Look Who's Not Evil Now (Batman: White Knight Review)
BATMAN: WHITE KNIGHT
Writer/Artist: Sean Murphy
Colorist: Matt Hollingsworth
Letterer: Todd Klein
Cover Artists: Sean Murphy & Matt Hollingsworth
Rating: 10/10 Batmobiles
What happens when a Gothomite decides to take a page from J. Jonah Jameson’s book in a different universe and label Batman a menace? What happens when that very same person turns out to be his greatest villain, the clown prince of crime himself, Joker. A story where the whole battle of good and evil between these two getting flipped was an alluring draw when this series was first announced back in 2017. The oversaturation of Bat-titles hadn’t quite hit me yet and this felt like an Elseworlds story to look into. I was blown away when I first read this series and revisiting it again, I found myself just as impressed. Warning. The spoiler signal is going up.
He’s The Baaaaaaaat Guy
A Batman story beginning like so many others, the Dark Knight chasing down one of his many villains. On this day it’s the Joker. Already, it begins to feel like a fun Batman read I would expect to enjoy. That is until Murphy gets the gears turning in my brain through Joker’s dialogue, pointing out the reckless destruction and abandonment for others that Batman displays while in pursuit. Come to think of it, maybe driving cars over rooftops is not a heroic thing to do. Joker gets his punch line across when he finally points out that the biggest joke that Gotham hasn’t gotten yet, was that Batman was just as much of a villain as he was, if not worse. Point proved when we see Batman shove mysterious drugs down Joker’s throat while everyone watches.
Look Who’s Better Now!
It’s the Joker, or formerly known as the Joker, as Jack Napier is cured of everything that made him the supervillain. With newfound clarity, Jack sets out to save Gotham by bringing to light corruption in the police force, the dangers of allowing Batman to dole out vigilante justice and revealing the greed and control over Gotham the 1% have gained because of this. Crazy to see the most feared man in Gotham become the most loved. He’s not alone though as he true partner in crime (but not literal), Harley Quinn with him.
Things are looking bright for Gotham’s future as Jack and Harley become civic heroes, win over the GCPD by creating a new task force for stopping supervillains with the help of Batman’s former proteges and, arresting the ever increasingly unstable Batman. The only problem is when you break things off with a different Harley Quinn (Hot Topic Quinn) due to mistaken identity (and newfound sanity), you better believe that you and by proxy Gotham, aren’t walking away from that break-up unscathed. The only thing Jack can do is slowly give up his sanity and work alongside his once greatest enemy to save the city they both love so much.

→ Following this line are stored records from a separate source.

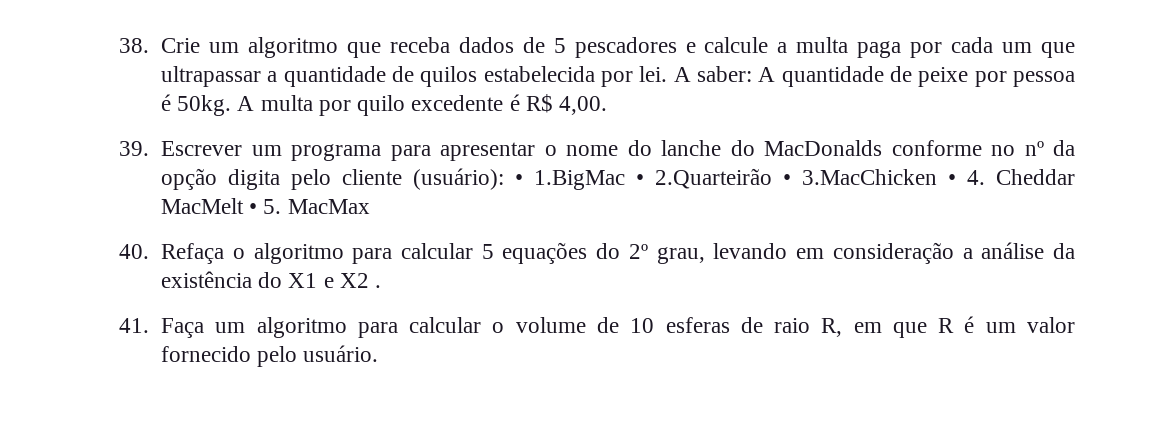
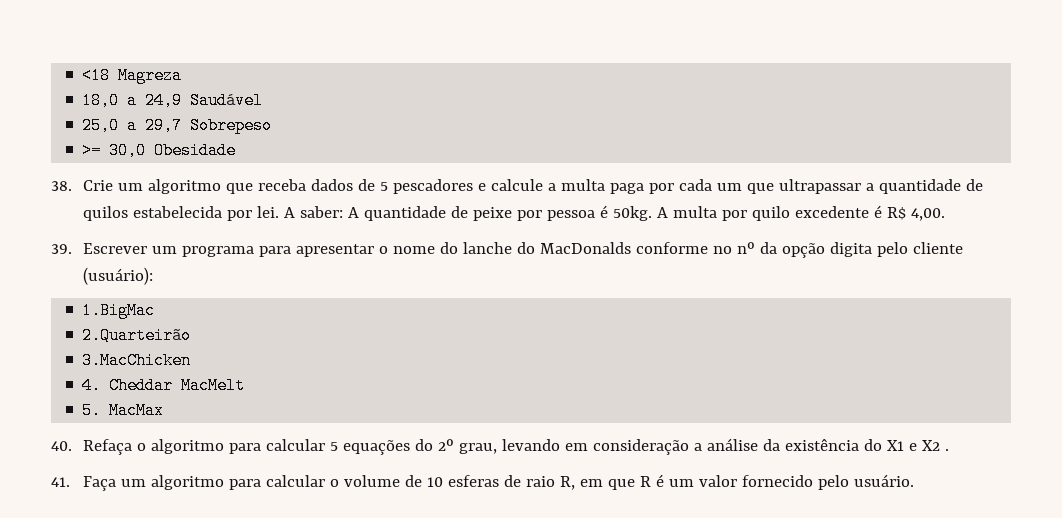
(119, 45) none -> [82,67,183,84] [82,92,264,109] [82,117,273,134] [82,142,237,159] <18 Magreza // 18,0 a 24,9 Saudável // 25,0 a 29,7 Sobrepeso // >= 30,0 Obesidade //
[515,174,524,185] • -> (154, 276) //
[636,174,645,185] • -> (156, 310) //
[783,174,792,185] • -> (192, 335) //
[948,174,957,185] • -> (192, 360) //
[249,203,258,214] • -> (246, 385) //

Sean Gordon Murphy succeeded at making Batman: White Knight one of my favorite DC stories to come out more recently. He delivered a story that tackled a lot of different topics in this one, from social issues to mental health, and balanced it all in a well-paced story. By the end of this read, I had a new perspective going into other comics when it comes to our favorite heroes saving the day. Though Batman wanted to deny the truth Jack Napier brought to light, Murphy gave it great pacing to still have that conflict between Bruce and Jack that led to acknowledging a failing system as well as a method to combat crime.
Along with this great story that was put into these eight issues, Murphy also did the art himself with the help Hollingsworth on colors. I gotta say, I feel like Murphy’s vision felt fully realized with him doing both art and story. This series is full of so many panels that give off body language and facial expressions that drive home so many of the emotions that are felt with the characters in this book. The two biggest moments that stood out to me were Harley’s story of why she left Jack so long ago and the loss of Alfred for Bruce.
Murphy gave us these emotional backgrounds that built up to each scene’s moment where he transitioned all the weight from his dialogue to letting the art on the panels deliver the emotional gut punch. You see the heartbreak of someone who made themselves so vulnerable to the Joker, and you see the same as someone who lost someone who cared for them in Bruce and Alfred’s last moment.
There are as many Batman titles coming out as there are crimes in Gotham it seems sometimes. It might not be easy to be there for everyone, but Batman: White Knight is a shining bat signal that I’m happy pierced the sky and caught my attention. I hope it caught yours too and you give this one a read.